(Collected data)
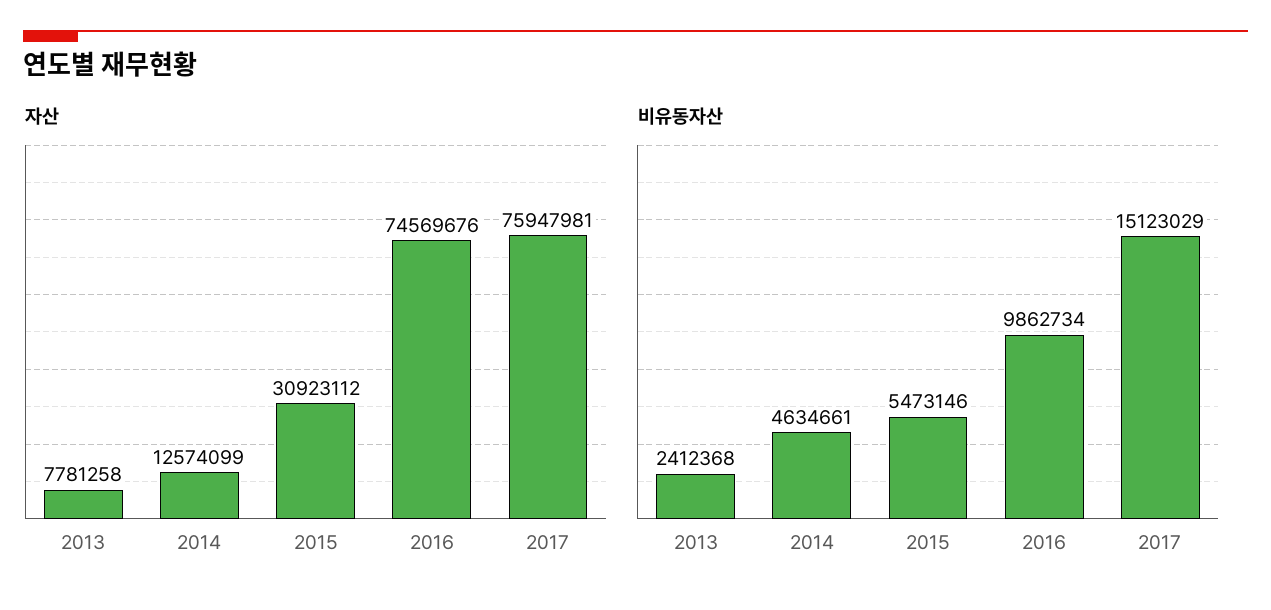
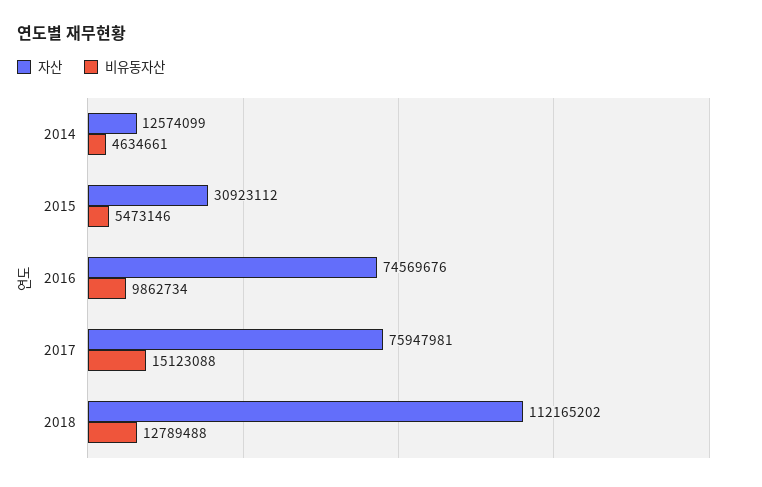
자산, 2013: 7781258 -> none
비유동자산, 2013: 2412368 -> none
비유동자산, 2017: 15123029 -> 15123088
자산, 2018: none -> 112165202
비유동자산, 2018: none -> 12789488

## Problem to work on
Find the lines above that hold "none", then copy each of them.

## Result below
자산, 2013: 7781258 -> none
비유동자산, 2013: 2412368 -> none
자산, 2018: none -> 112165202
비유동자산, 2018: none -> 12789488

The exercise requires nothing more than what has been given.